(TASK DIRECTIONS) Scan the listing below for the word "Full" and state how many lines hold it. Write nothing but the number.

(INPUT)
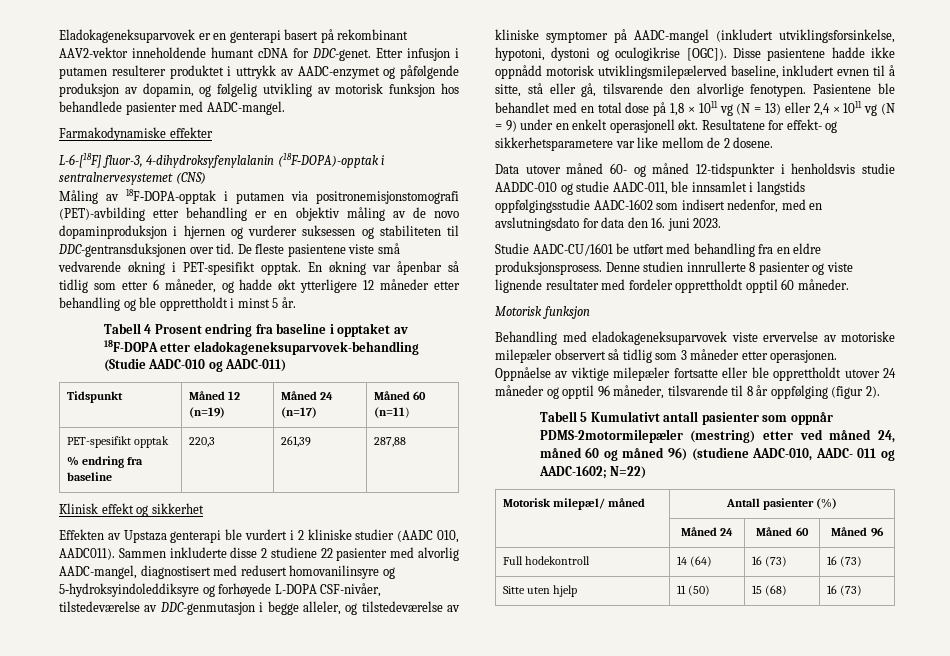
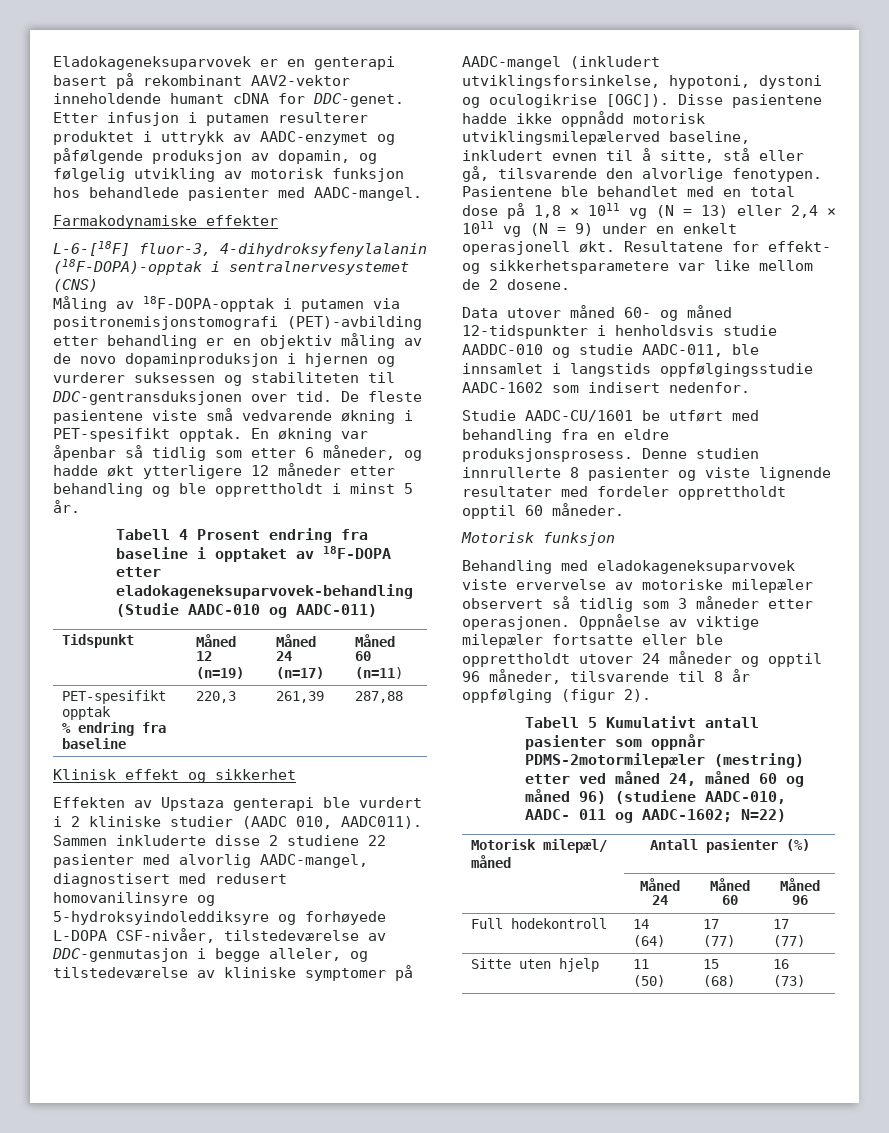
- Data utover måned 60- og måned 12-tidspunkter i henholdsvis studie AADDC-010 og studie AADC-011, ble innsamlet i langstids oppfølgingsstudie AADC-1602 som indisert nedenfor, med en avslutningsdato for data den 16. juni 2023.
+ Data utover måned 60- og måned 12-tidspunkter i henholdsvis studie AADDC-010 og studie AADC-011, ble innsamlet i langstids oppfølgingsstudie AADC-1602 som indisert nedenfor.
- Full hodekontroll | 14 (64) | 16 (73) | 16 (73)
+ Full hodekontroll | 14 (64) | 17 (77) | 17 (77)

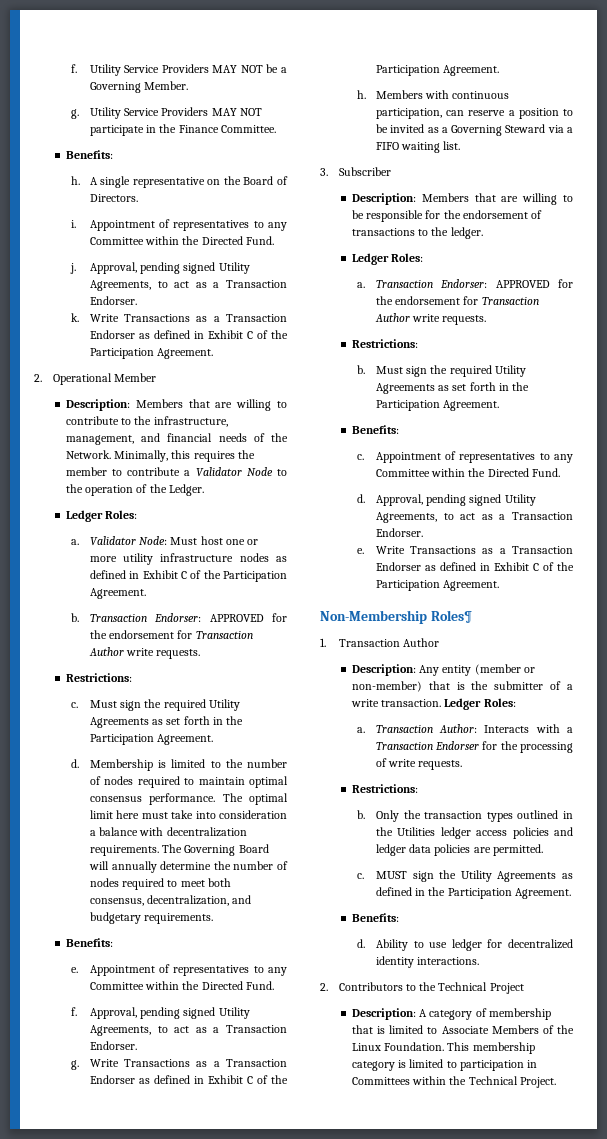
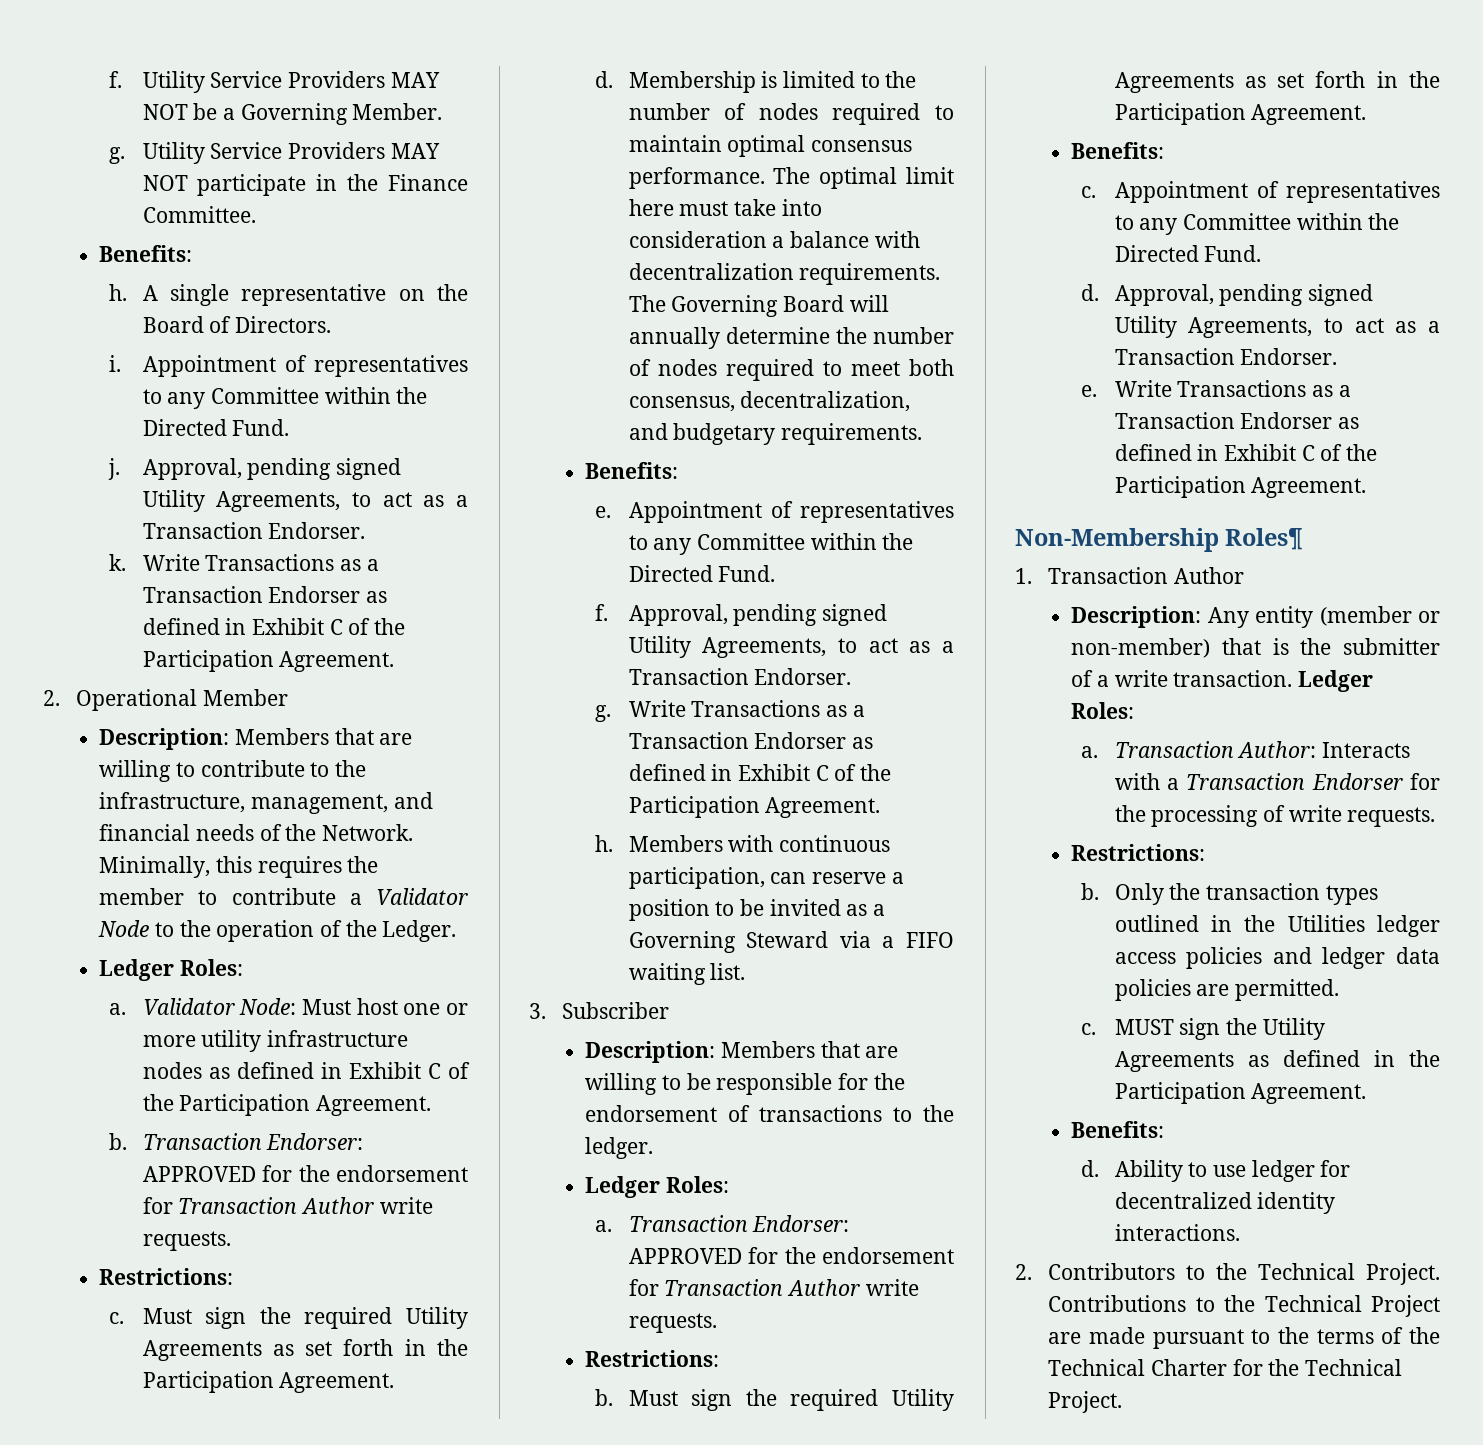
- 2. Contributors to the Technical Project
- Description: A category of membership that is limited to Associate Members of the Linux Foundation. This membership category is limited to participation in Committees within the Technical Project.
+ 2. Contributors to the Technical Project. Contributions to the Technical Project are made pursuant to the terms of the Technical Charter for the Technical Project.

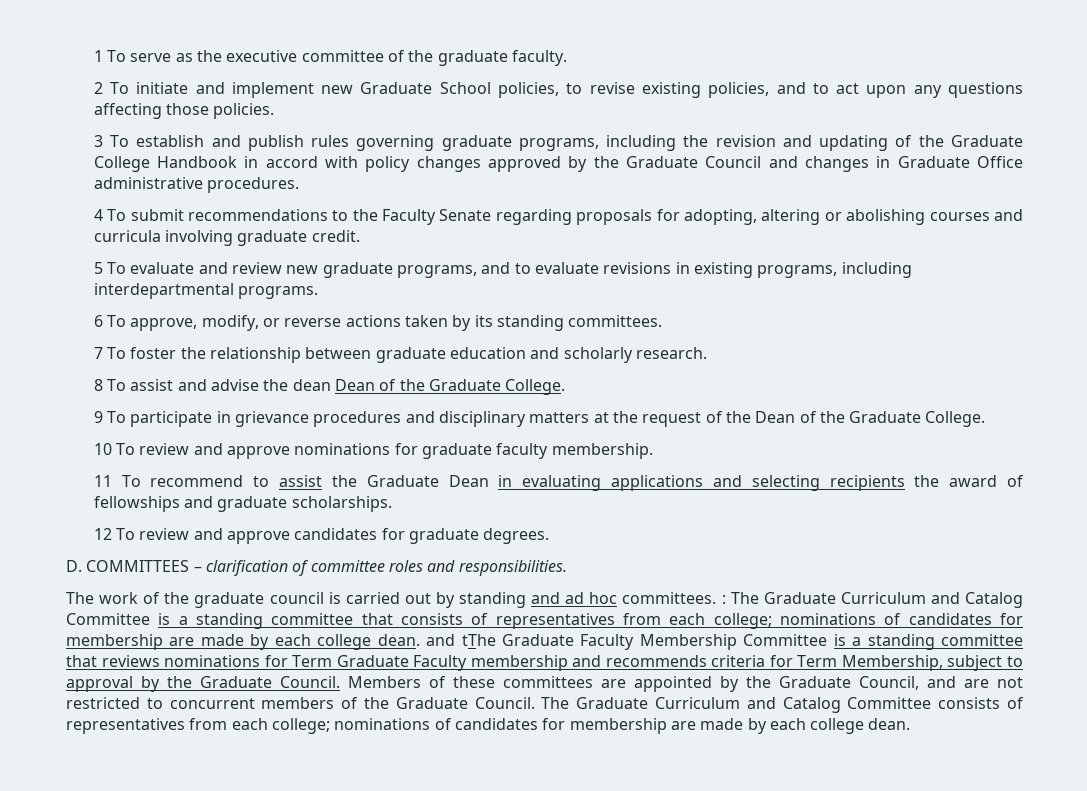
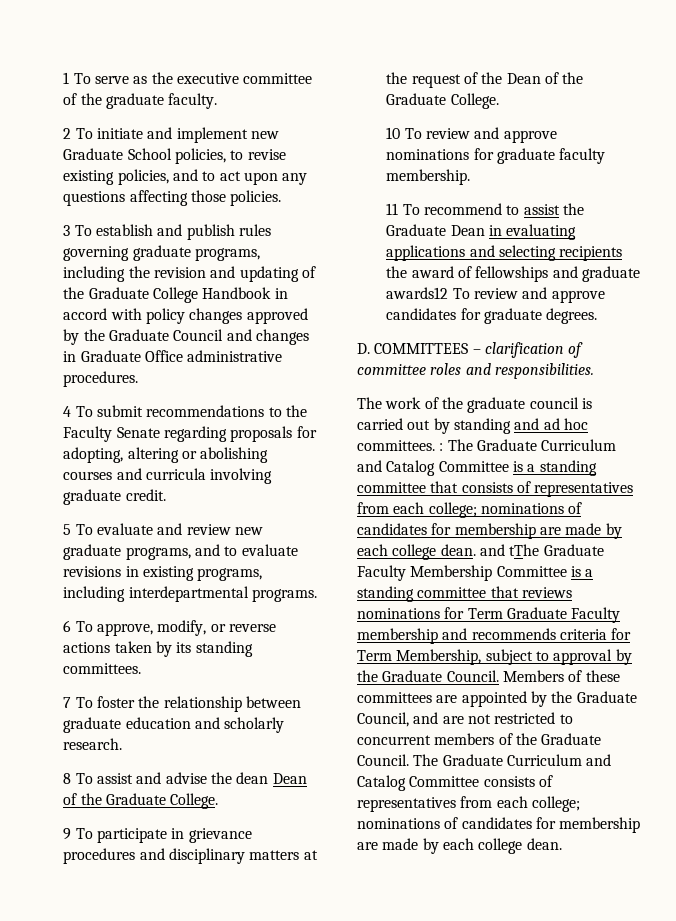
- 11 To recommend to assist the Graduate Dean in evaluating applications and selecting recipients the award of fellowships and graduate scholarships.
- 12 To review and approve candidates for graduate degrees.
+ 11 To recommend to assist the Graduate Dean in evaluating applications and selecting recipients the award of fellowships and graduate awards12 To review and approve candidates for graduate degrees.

(ANSWER BOX) 2